- _Work item_
Below are records; report how many of their lines contain the word "makemigrations", giving only the number.

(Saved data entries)

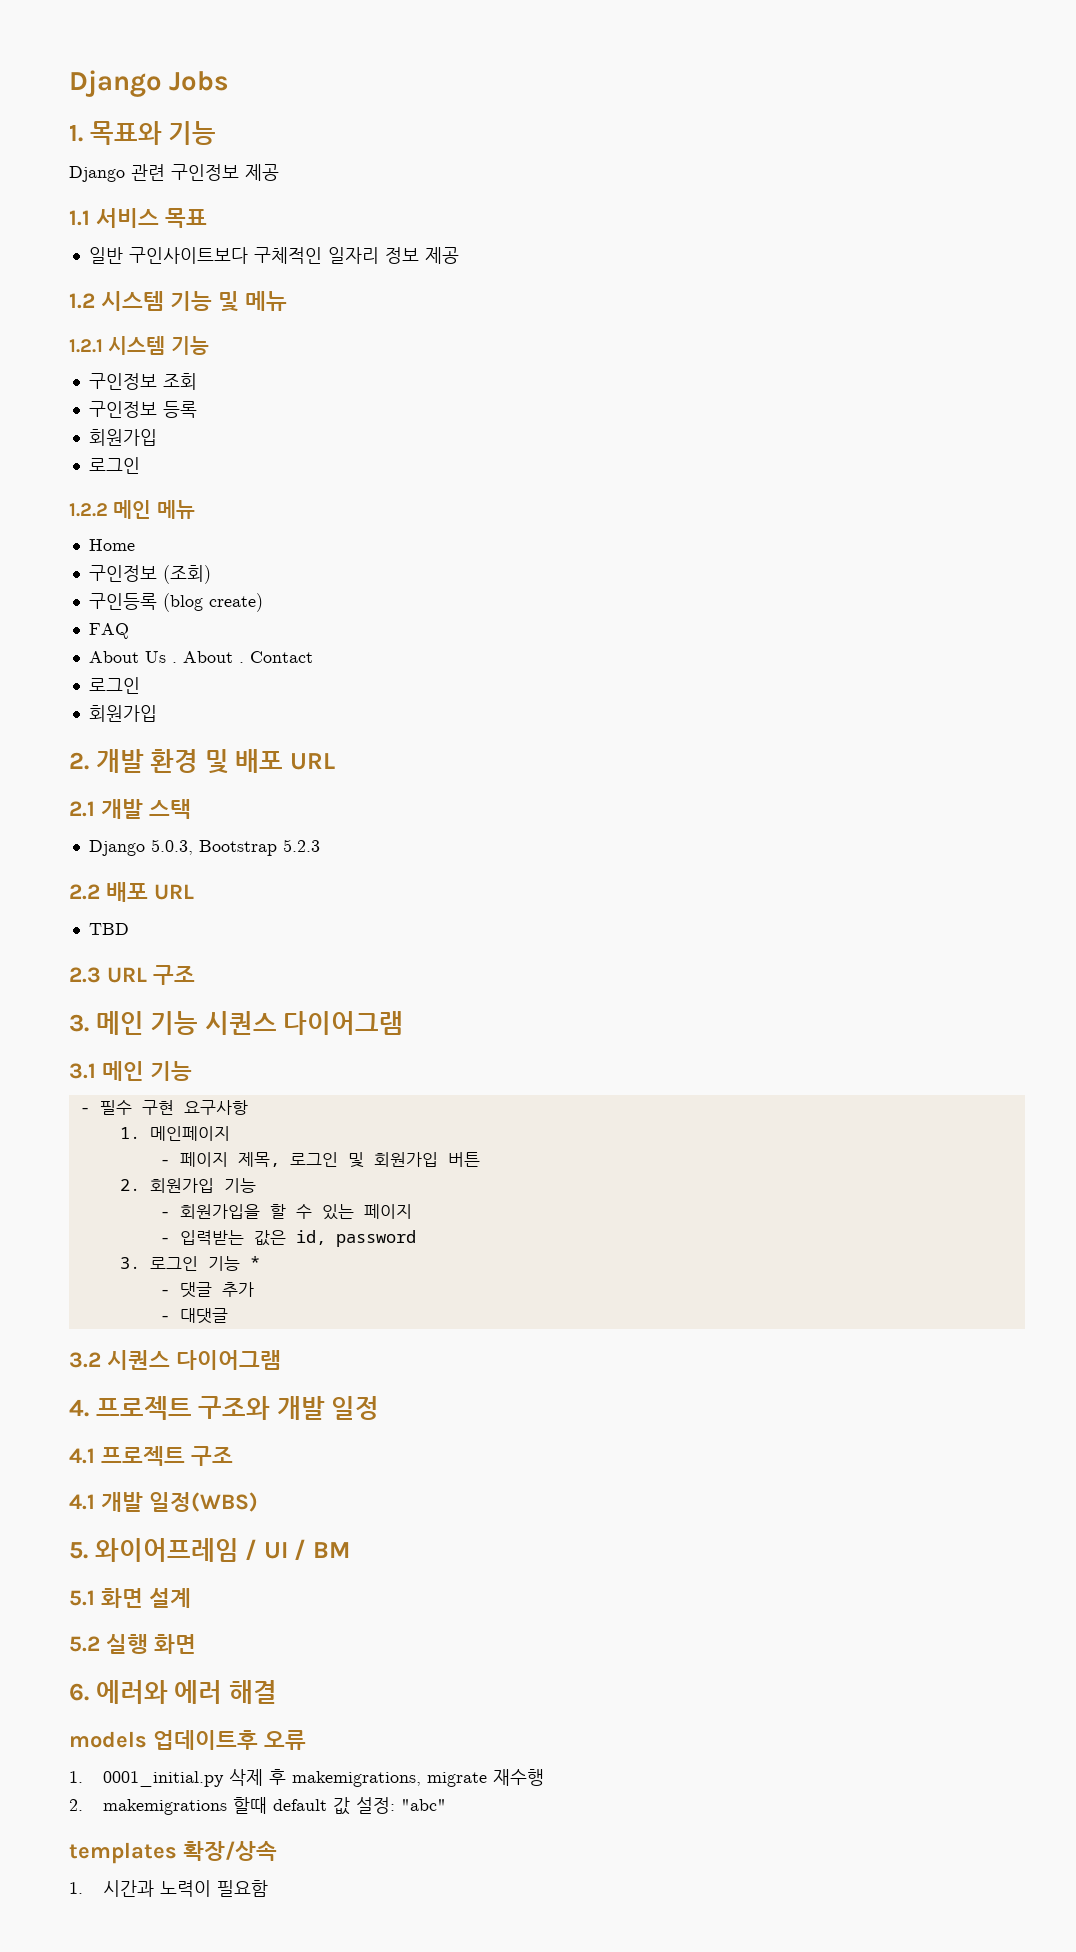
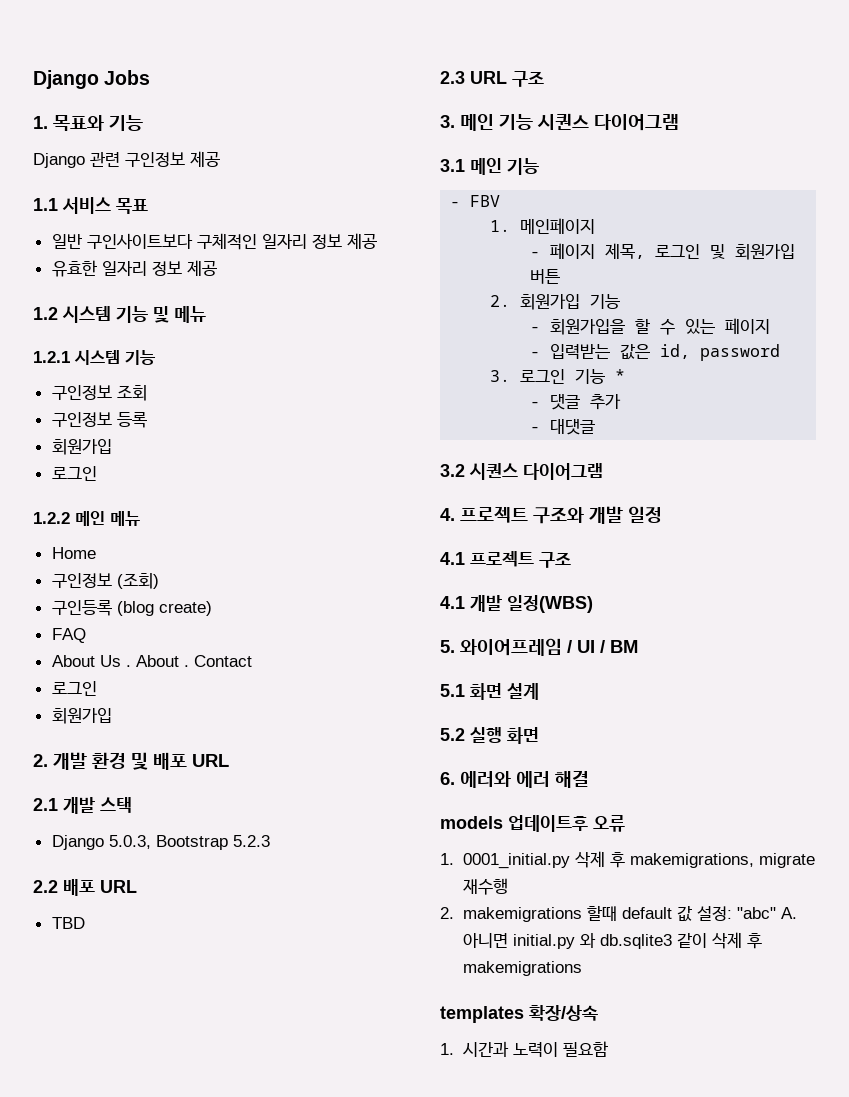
+ 유효한 일자리 정보 제공
- - 필수 구현 요구사항
+ - FBV
- 2. makemigrations 할때 default 값 설정: "abc"
+ 2. makemigrations 할때 default 값 설정: "abc" A. 아니면 initial.py 와 db.sqlite3 같이 삭제 후 makemigrations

- _Response to this exercise_
2